### [Work to be completed]
Would you return, word for word, the lines of the data below from the line with "discount: 12% = 1722.60 -> none" through the line with "ROGER & GALLET", and no others?

### [Recorded information]
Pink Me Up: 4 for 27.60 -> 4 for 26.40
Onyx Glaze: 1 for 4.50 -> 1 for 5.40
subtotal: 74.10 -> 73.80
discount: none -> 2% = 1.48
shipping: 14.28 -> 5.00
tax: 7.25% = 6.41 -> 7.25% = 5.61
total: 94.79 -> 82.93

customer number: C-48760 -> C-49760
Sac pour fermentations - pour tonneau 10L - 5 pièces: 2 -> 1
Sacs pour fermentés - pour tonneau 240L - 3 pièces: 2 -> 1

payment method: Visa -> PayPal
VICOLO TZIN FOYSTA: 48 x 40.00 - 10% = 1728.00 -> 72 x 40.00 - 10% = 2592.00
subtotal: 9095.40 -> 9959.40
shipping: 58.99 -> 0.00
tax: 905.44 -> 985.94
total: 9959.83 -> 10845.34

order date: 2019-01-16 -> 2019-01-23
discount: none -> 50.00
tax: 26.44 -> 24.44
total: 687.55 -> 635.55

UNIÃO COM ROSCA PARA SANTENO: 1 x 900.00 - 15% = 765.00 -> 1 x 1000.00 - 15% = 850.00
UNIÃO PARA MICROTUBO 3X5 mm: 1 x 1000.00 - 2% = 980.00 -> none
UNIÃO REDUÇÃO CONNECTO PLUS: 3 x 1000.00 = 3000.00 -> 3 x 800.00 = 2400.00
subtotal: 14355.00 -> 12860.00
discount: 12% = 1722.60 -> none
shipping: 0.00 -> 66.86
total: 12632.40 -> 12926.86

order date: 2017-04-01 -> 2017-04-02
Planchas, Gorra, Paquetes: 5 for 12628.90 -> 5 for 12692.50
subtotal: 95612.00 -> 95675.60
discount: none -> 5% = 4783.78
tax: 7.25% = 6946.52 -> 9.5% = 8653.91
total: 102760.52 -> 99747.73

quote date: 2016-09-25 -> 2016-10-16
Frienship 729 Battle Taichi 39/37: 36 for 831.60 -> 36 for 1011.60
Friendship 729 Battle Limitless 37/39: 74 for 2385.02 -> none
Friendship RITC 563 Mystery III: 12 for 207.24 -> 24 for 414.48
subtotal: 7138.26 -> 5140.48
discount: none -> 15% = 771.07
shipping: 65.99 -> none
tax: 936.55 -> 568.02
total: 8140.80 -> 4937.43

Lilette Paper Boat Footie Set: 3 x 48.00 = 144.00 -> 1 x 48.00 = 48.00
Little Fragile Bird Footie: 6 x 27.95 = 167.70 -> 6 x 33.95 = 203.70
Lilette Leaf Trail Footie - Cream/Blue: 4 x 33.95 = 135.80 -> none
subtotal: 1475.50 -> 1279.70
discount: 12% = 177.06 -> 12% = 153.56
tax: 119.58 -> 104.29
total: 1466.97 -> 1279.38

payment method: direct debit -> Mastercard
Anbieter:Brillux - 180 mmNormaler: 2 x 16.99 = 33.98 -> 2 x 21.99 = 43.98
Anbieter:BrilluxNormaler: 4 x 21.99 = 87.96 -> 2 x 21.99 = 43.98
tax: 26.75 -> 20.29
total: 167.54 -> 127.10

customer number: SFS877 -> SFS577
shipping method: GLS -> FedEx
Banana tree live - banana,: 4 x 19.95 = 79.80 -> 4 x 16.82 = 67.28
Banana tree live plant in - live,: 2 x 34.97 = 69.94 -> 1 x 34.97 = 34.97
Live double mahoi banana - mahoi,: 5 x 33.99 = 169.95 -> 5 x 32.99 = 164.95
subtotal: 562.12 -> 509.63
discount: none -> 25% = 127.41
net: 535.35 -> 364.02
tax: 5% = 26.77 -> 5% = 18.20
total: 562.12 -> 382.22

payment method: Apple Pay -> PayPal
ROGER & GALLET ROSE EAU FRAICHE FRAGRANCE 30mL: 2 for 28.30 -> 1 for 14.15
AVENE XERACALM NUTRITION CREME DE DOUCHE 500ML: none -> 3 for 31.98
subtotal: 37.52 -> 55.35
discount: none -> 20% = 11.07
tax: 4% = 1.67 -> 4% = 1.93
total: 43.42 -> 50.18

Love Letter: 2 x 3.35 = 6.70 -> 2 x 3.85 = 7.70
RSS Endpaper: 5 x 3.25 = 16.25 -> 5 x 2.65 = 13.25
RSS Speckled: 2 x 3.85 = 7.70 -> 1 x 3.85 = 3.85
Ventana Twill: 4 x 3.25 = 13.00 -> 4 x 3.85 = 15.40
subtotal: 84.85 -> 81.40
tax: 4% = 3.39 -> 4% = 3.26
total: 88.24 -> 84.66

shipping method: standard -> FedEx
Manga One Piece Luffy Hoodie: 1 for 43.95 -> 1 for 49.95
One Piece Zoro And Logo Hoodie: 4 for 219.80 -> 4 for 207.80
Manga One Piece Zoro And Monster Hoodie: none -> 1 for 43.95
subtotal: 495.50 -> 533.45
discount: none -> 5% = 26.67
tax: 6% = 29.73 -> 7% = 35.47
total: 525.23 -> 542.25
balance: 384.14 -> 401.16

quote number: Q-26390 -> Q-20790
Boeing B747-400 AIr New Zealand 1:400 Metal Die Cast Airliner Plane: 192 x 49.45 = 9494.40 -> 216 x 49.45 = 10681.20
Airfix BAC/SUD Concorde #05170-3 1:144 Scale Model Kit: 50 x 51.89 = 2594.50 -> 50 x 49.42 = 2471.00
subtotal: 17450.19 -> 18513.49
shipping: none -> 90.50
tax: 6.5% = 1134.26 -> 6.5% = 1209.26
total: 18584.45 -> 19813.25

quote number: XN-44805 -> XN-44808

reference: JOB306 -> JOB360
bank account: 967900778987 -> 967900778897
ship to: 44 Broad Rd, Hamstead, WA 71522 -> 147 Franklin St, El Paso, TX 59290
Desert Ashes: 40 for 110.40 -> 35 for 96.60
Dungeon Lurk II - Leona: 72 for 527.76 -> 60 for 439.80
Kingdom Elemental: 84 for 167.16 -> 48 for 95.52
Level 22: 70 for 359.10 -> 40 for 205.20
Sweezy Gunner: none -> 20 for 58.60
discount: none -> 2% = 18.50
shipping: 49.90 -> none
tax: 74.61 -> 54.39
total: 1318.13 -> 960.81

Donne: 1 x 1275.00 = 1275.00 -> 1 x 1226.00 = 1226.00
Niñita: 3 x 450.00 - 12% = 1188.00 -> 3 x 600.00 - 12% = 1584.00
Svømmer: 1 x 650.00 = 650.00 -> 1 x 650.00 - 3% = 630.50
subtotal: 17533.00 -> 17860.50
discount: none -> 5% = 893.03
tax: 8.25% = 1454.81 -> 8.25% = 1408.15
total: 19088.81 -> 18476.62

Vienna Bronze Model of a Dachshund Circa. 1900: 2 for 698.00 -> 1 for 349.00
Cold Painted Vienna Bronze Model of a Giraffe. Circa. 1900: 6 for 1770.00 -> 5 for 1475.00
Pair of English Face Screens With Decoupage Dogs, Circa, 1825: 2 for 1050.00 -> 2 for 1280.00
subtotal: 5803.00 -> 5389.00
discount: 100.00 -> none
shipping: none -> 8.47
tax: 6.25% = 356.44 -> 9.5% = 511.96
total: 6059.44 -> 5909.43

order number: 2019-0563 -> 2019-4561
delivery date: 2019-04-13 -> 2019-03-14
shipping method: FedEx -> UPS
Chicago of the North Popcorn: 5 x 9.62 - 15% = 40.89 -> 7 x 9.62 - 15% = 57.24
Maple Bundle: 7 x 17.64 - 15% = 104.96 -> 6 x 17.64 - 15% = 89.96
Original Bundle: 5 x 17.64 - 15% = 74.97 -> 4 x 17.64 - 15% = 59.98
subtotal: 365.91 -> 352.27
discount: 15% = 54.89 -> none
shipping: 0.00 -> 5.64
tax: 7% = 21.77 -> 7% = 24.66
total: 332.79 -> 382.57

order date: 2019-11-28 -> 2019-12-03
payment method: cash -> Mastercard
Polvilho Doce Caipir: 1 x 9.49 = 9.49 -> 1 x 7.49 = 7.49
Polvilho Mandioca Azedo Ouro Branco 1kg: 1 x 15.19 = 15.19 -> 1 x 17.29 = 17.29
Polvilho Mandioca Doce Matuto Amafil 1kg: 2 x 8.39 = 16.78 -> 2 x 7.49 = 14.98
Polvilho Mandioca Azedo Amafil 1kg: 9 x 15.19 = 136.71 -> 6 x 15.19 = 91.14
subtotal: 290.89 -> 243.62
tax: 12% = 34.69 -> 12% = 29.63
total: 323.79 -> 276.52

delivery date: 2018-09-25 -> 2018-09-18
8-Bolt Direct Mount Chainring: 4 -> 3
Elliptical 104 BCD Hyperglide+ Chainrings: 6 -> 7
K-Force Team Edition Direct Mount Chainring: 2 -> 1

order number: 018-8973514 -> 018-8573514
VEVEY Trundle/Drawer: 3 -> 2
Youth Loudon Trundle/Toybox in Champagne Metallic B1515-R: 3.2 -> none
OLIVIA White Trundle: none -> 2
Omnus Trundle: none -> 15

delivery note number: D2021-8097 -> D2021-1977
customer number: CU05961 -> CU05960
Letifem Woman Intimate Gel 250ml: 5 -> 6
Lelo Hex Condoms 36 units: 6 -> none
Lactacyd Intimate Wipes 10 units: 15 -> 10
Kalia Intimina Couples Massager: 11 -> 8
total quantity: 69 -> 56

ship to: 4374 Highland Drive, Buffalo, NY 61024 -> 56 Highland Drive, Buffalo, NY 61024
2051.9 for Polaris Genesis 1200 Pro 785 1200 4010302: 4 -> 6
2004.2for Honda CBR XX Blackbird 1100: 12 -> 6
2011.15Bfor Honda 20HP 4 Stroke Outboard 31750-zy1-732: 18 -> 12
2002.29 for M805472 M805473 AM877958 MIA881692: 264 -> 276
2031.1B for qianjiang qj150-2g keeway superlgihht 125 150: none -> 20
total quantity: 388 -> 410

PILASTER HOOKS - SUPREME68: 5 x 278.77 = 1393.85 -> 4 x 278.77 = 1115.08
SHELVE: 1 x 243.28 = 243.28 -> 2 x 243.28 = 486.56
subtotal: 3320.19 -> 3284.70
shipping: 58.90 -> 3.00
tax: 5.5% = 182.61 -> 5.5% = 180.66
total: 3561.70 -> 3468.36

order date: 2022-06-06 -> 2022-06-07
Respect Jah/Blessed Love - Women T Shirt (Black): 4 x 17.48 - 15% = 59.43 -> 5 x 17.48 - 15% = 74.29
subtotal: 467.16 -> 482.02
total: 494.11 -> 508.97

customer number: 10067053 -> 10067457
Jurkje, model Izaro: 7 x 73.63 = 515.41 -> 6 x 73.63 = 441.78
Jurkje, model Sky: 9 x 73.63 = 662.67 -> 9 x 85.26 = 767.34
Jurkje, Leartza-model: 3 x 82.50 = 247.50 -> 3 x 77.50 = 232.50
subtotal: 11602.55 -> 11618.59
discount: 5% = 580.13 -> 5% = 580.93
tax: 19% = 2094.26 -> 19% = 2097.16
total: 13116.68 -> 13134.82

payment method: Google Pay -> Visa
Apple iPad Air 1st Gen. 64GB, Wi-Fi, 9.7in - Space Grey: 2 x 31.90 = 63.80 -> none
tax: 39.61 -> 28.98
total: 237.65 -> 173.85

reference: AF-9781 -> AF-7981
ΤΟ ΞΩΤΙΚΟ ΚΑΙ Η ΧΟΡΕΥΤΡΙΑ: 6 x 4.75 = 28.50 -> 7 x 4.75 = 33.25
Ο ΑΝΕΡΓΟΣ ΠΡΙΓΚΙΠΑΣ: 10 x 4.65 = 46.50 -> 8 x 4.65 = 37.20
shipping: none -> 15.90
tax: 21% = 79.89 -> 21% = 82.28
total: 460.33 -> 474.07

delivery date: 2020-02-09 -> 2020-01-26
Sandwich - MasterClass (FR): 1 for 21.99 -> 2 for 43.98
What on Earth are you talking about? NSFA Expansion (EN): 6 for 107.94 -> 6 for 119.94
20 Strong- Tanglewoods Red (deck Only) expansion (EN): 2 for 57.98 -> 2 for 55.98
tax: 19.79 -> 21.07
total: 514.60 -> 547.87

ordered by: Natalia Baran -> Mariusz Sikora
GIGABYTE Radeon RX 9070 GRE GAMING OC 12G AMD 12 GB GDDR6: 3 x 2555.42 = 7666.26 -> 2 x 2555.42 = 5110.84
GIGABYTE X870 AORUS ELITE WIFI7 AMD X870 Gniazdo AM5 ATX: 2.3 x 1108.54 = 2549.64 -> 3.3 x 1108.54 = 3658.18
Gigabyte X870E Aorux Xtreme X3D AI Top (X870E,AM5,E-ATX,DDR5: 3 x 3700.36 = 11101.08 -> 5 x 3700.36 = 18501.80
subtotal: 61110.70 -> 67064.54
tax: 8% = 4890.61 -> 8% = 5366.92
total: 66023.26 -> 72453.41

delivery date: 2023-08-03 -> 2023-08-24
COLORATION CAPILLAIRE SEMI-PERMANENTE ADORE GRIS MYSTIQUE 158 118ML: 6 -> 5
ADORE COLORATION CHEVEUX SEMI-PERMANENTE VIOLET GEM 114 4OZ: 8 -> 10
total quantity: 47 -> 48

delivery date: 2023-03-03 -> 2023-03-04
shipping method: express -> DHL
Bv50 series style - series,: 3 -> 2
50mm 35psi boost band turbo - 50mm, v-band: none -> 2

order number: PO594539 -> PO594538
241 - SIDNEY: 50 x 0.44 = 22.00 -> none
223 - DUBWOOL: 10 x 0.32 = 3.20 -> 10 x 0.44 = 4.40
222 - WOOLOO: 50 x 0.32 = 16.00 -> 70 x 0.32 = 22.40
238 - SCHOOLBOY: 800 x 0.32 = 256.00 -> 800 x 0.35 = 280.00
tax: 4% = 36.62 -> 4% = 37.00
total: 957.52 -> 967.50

### [Response box]
discount: 12% = 1722.60 -> none
shipping: 0.00 -> 66.86
total: 12632.40 -> 12926.86

order date: 2017-04-01 -> 2017-04-02
Planchas, Gorra, Paquetes: 5 for 12628.90 -> 5 for 12692.50
subtotal: 95612.00 -> 95675.60
discount: none -> 5% = 4783.78
tax: 7.25% = 6946.52 -> 9.5% = 8653.91
total: 102760.52 -> 99747.73

quote date: 2016-09-25 -> 2016-10-16
Frienship 729 Battle Taichi 39/37: 36 for 831.60 -> 36 for 1011.60
Friendship 729 Battle Limitless 37/39: 74 for 2385.02 -> none
Friendship RITC 563 Mystery III: 12 for 207.24 -> 24 for 414.48
subtotal: 7138.26 -> 5140.48
discount: none -> 15% = 771.07
shipping: 65.99 -> none
tax: 936.55 -> 568.02
total: 8140.80 -> 4937.43

Lilette Paper Boat Footie Set: 3 x 48.00 = 144.00 -> 1 x 48.00 = 48.00
Little Fragile Bird Footie: 6 x 27.95 = 167.70 -> 6 x 33.95 = 203.70
Lilette Leaf Trail Footie - Cream/Blue: 4 x 33.95 = 135.80 -> none
subtotal: 1475.50 -> 1279.70
discount: 12% = 177.06 -> 12% = 153.56
tax: 119.58 -> 104.29
total: 1466.97 -> 1279.38

payment method: direct debit -> Mastercard
Anbieter:Brillux - 180 mmNormaler: 2 x 16.99 = 33.98 -> 2 x 21.99 = 43.98
Anbieter:BrilluxNormaler: 4 x 21.99 = 87.96 -> 2 x 21.99 = 43.98
tax: 26.75 -> 20.29
total: 167.54 -> 127.10

customer number: SFS877 -> SFS577
shipping method: GLS -> FedEx
Banana tree live - banana,: 4 x 19.95 = 79.80 -> 4 x 16.82 = 67.28
Banana tree live plant in - live,: 2 x 34.97 = 69.94 -> 1 x 34.97 = 34.97
Live double mahoi banana - mahoi,: 5 x 33.99 = 169.95 -> 5 x 32.99 = 164.95
subtotal: 562.12 -> 509.63
discount: none -> 25% = 127.41
net: 535.35 -> 364.02
tax: 5% = 26.77 -> 5% = 18.20
total: 562.12 -> 382.22

payment method: Apple Pay -> PayPal
ROGER & GALLET ROSE EAU FRAICHE FRAGRANCE 30mL: 2 for 28.30 -> 1 for 14.15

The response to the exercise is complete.